What is expected -
Restate the data word for word and leave the images out.
--- START ---
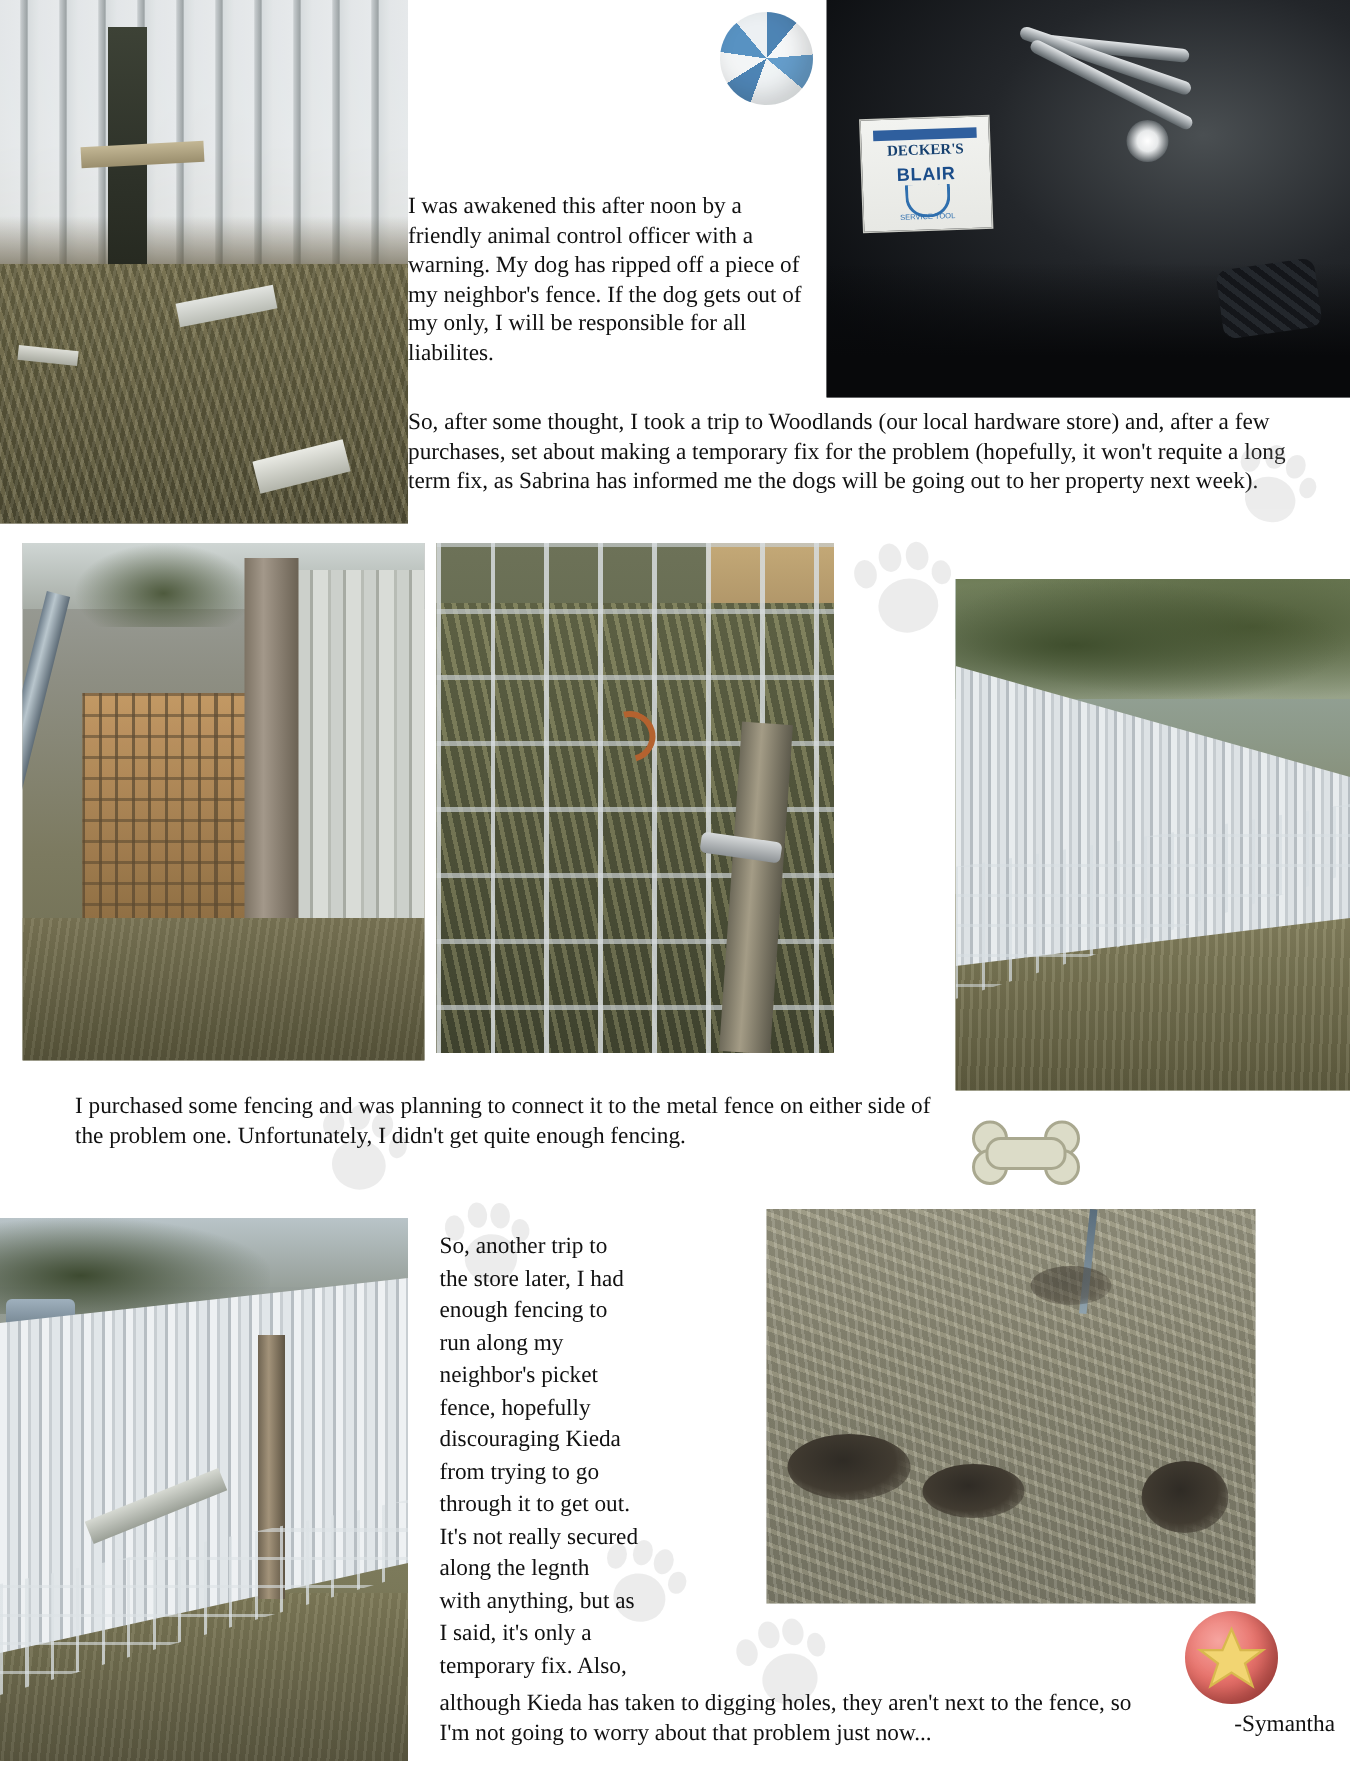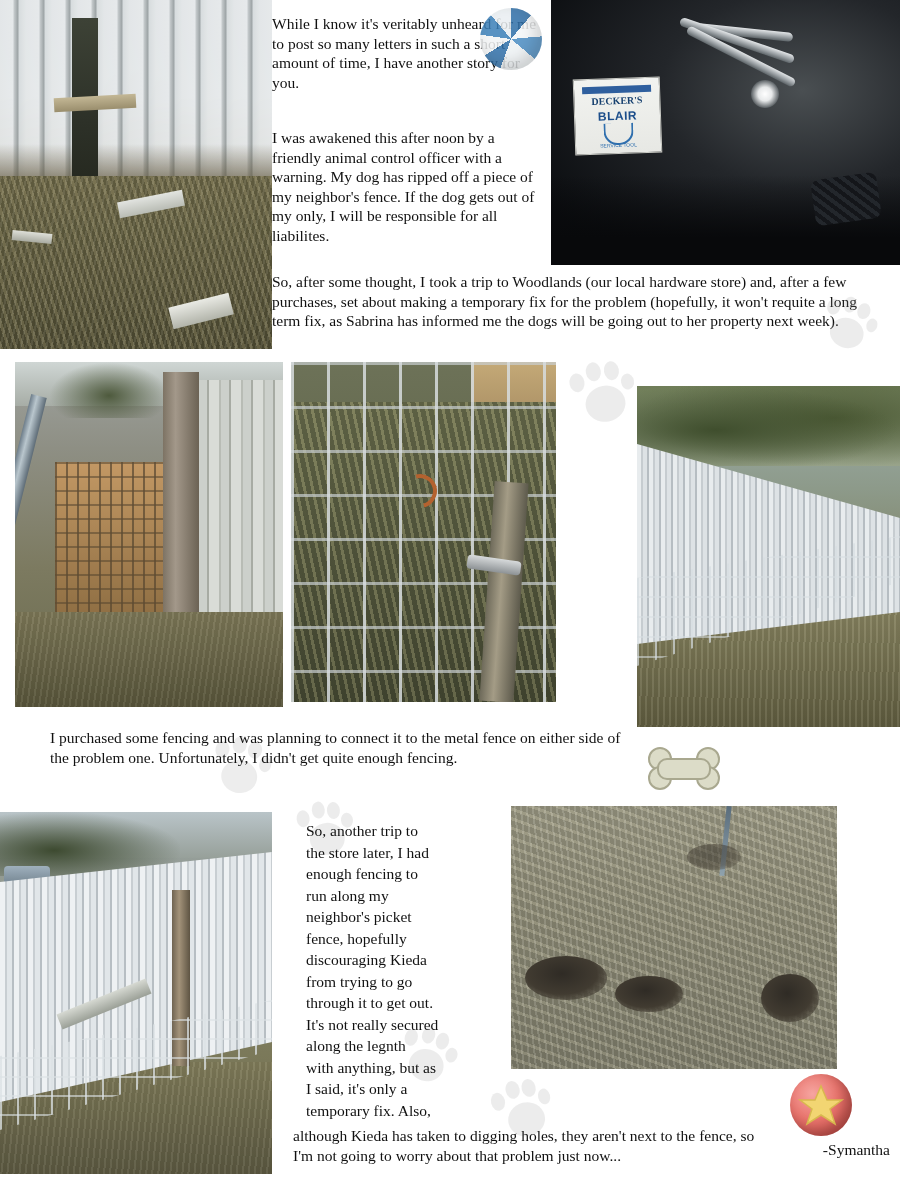--- a/index.html
+++ b/index.html
@@ -305,21 +305,20 @@
     </div>
     <div class="pruner">
       <div class="blade b3"></div>
       <div class="blade b1"></div>
       <div class="blade b2"></div>
     </div>
     <div class="dark"></div>
     <div class="mat"></div>
   </div>
 
-  <div class="ptext" style="left:272px; top:14px; width:268px;">While I know it's veritably unheard for me to post so many letters in such a short amount of time, I have another story for you.</div>
   <div class="ptext" style="left:272px; top:128px; width:272px;">I was awakened this after noon by a friendly animal control officer with a warning. My dog has ripped off a piece of my neighbor's fence. If the dog gets out of my only, I will be responsible for all liabilites.</div>
   <div class="ptext" style="left:272px; top:272px; width:615px;">So, after some thought, I took a trip to Woodlands (our local hardware store) and, after a few purchases, set about making a temporary fix for the problem (hopefully, it won't requite a long term fix, as Sabrina has informed me the dogs will be going out to her property next week).</div>
 
   <div class="ball" style="left:480px; top:8px; width:62px; height:62px; opacity:0.85;
               background: conic-gradient(from 200deg, #2f6fa8 0deg 38deg, #f2f4f5 38deg 78deg, #3b7fb8 78deg 120deg, #e9eef1 120deg 160deg, #2f6fa8 160deg 200deg, #f4f6f7 200deg 245deg, #4a8cc2 245deg 290deg, #eef2f4 290deg 360deg);
               box-shadow: inset -6px -6px 14px rgba(0,0,0,0.18);"></div>
 
   <div class="paw" style="left:820px; top:296px; width:56px; height:60px; transform:rotate(18deg);">
     <div class="pad" style="left:12px; top:22px; width:34px; height:30px;"></div>
     <div class="pad" style="left:2px; top:8px; width:13px; height:16px;"></div>
@@ -413,21 +412,21 @@
   </div>
 
   <div class="photo ph7">
     <div class="stick"></div>
     <div class="dirt d4"></div>
     <div class="dirt d1"></div>
     <div class="dirt d2"></div>
     <div class="dirt d3"></div>
   </div>
 
-  <div class="ptext" style="left:293px; top:820px; width:196px; line-height:21.5px;margin-left:13px;">So, another trip to
+  <div class="ptext" style="left:293px; top:820px; width:196px; line-height:21.5px;">So, another trip to
 the store later, I had
 enough fencing to
 run along my
 neighbor's picket
 fence, hopefully
 discouraging Kieda
 from trying to go
 through it to get out.
 It's not really secured
 along the legnth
--- END ---
Exercise answer -
--- a/index.html
+++ b/index.html
@@ -305,21 +305,20 @@
     </div>
     <div class="pruner">
       <div class="blade b3"></div>
       <div class="blade b1"></div>
       <div class="blade b2"></div>
     </div>
     <div class="dark"></div>
     <div class="mat"></div>
   </div>
 
-  <div class="ptext" style="left:272px; top:14px; width:268px;">While I know it's veritably unheard for me to post so many letters in such a short amount of time, I have another story for you.</div>
   <div class="ptext" style="left:272px; top:128px; width:272px;">I was awakened this after noon by a friendly animal control officer with a warning. My dog has ripped off a piece of my neighbor's fence. If the dog gets out of my only, I will be responsible for all liabilites.</div>
   <div class="ptext" style="left:272px; top:272px; width:615px;">So, after some thought, I took a trip to Woodlands (our local hardware store) and, after a few purchases, set about making a temporary fix for the problem (hopefully, it won't requite a long term fix, as Sabrina has informed me the dogs will be going out to her property next week).</div>
 
   <div class="ball" style="left:480px; top:8px; width:62px; height:62px; opacity:0.85;
               background: conic-gradient(from 200deg, #2f6fa8 0deg 38deg, #f2f4f5 38deg 78deg, #3b7fb8 78deg 120deg, #e9eef1 120deg 160deg, #2f6fa8 160deg 200deg, #f4f6f7 200deg 245deg, #4a8cc2 245deg 290deg, #eef2f4 290deg 360deg);
               box-shadow: inset -6px -6px 14px rgba(0,0,0,0.18);"></div>
 
   <div class="paw" style="left:820px; top:296px; width:56px; height:60px; transform:rotate(18deg);">
     <div class="pad" style="left:12px; top:22px; width:34px; height:30px;"></div>
     <div class="pad" style="left:2px; top:8px; width:13px; height:16px;"></div>
@@ -413,21 +412,21 @@
   </div>
 
   <div class="photo ph7">
     <div class="stick"></div>
     <div class="dirt d4"></div>
     <div class="dirt d1"></div>
     <div class="dirt d2"></div>
     <div class="dirt d3"></div>
   </div>
 
-  <div class="ptext" style="left:293px; top:820px; width:196px; line-height:21.5px;margin-left:13px;">So, another trip to
+  <div class="ptext" style="left:293px; top:820px; width:196px; line-height:21.5px;">So, another trip to
 the store later, I had
 enough fencing to
 run along my
 neighbor's picket
 fence, hopefully
 discouraging Kieda
 from trying to go
 through it to get out.
 It's not really secured
 along the legnth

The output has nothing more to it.